Abstract:We consider the constrained sampling problem where the goal is to sample from a target distribution $\pi(x)\propto e^{-f(x)}$ when $x$ is constrained to lie on a convex body $\mathcal{C}$. Motivated by penalty methods from continuous optimization, we propose penalized Langevin Dynamics (PLD) and penalized underdamped Langevin Monte Carlo (PULMC) methods that convert the constrained sampling problem into an unconstrained sampling problem by introducing a penalty function for constraint violations. When $f$ is smooth and gradients are available, we get $\tilde{\mathcal{O}}(d/\varepsilon^{10})$ iteration complexity for PLD to sample the target up to an $\varepsilon$-error where the error is measured in the TV distance and $\tilde{\mathcal{O}}(\cdot)$ hides logarithmic factors. For PULMC, we improve the result to $\tilde{\mathcal{O}}(\sqrt{d}/\varepsilon^{7})$ when the Hessian of $f$ is Lipschitz and the boundary of $\mathcal{C}$ is sufficiently smooth.
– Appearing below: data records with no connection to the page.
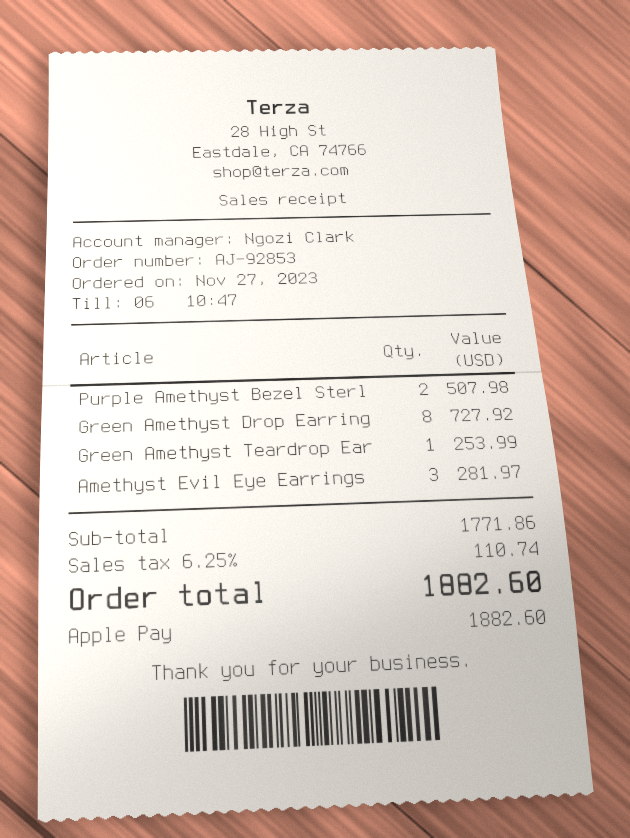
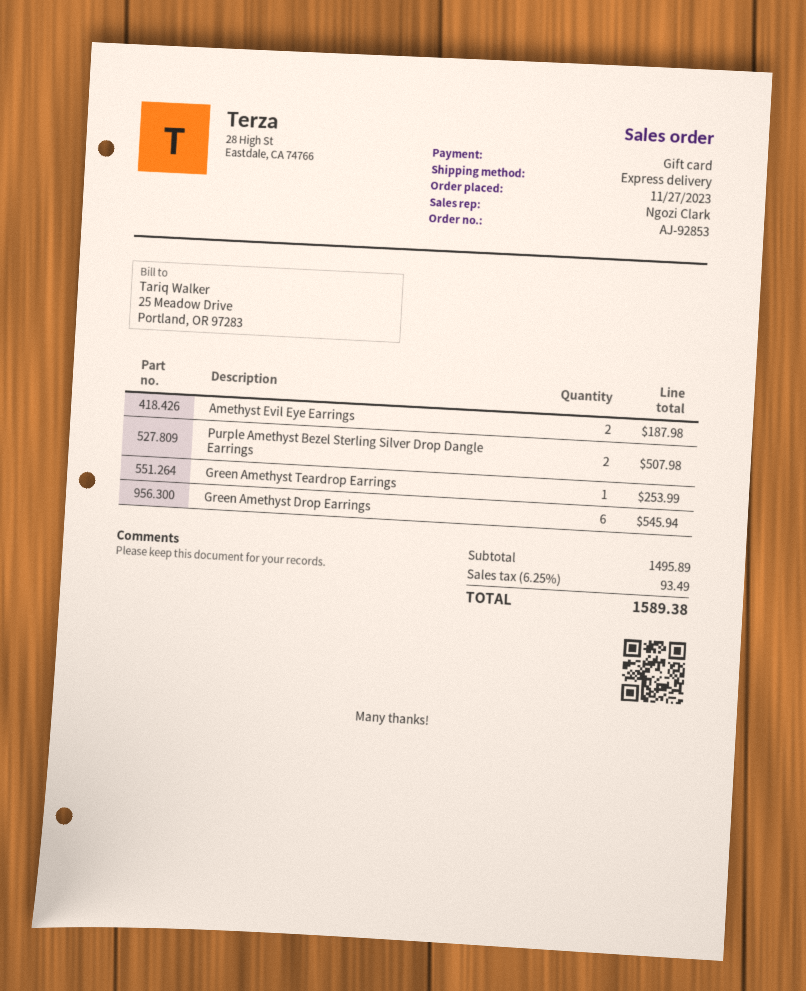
payment method: Apple Pay -> gift card
Green Amethyst Drop Earring: 8 for 727.92 -> 6 for 545.94
Amethyst Evil Eye Earrings: 3 for 281.97 -> 2 for 187.98
subtotal: 1771.86 -> 1495.89
tax: 6.25% = 110.74 -> 6.25% = 93.49
total: 1882.60 -> 1589.38

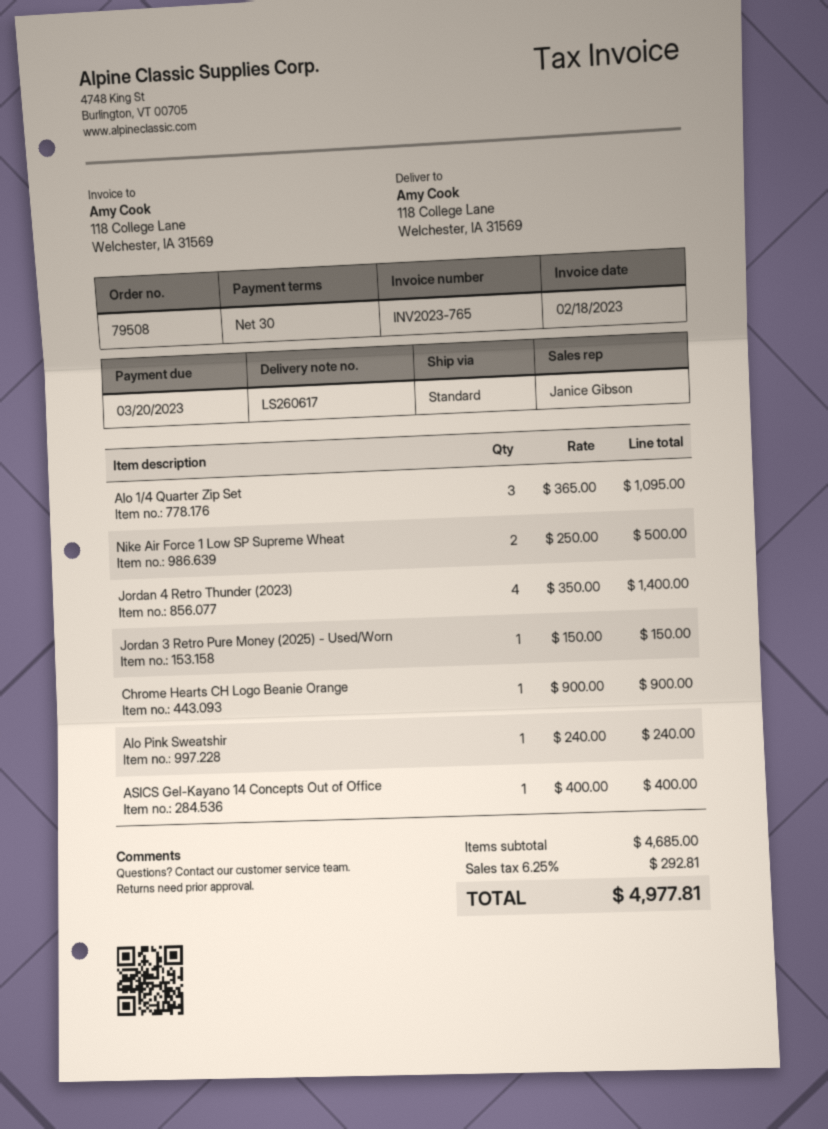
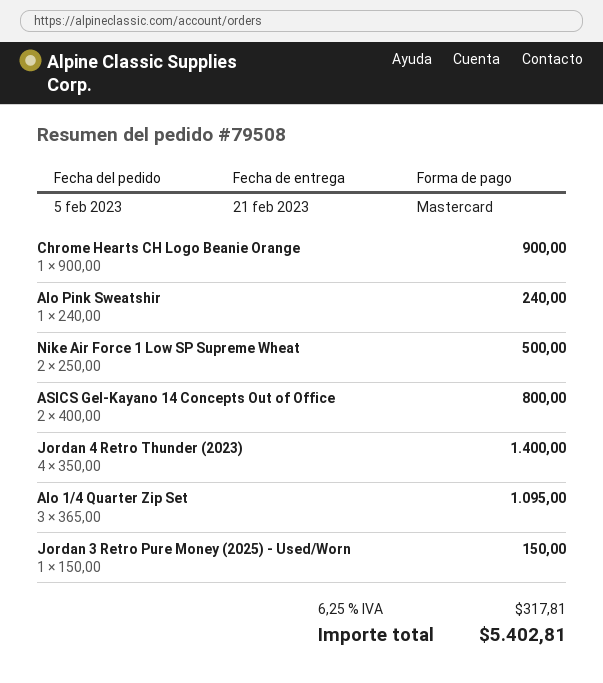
ASICS Gel-Kayano 14 Concepts Out of Office: 1 x 400.00 = 400.00 -> 2 x 400.00 = 800.00
tax: 6.25% = 292.81 -> 6.25% = 317.81
total: 4977.81 -> 5402.81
To our knowledge, these are the first convergence results for underdamped Langevin Monte Carlo methods in the constrained sampling that handle non-convex $f$ and provide guarantees with the best dimension dependency among existing methods with deterministic gradient. If unbiased stochastic estimates of the gradient of $f$ are available, we propose PSGLD and PSGULMC methods that can handle stochastic gradients and are scaleable to large datasets without requiring Metropolis-Hasting correction steps. For PSGLD and PSGULMC, when $f$ is strongly convex and smooth, we obtain $\tilde{\mathcal{O}}(d/\varepsilon^{18})$ and $\tilde{\mathcal{O}}(d\sqrt{d}/\varepsilon^{39})$ iteration complexity in W2 distance. When $f$ is smooth and can be non-convex, we provide finite-time performance bounds and iteration complexity results. Finally, we illustrate the performance on Bayesian LASSO regression and Bayesian constrained deep learning problems.

What problem does this paper attempt to address?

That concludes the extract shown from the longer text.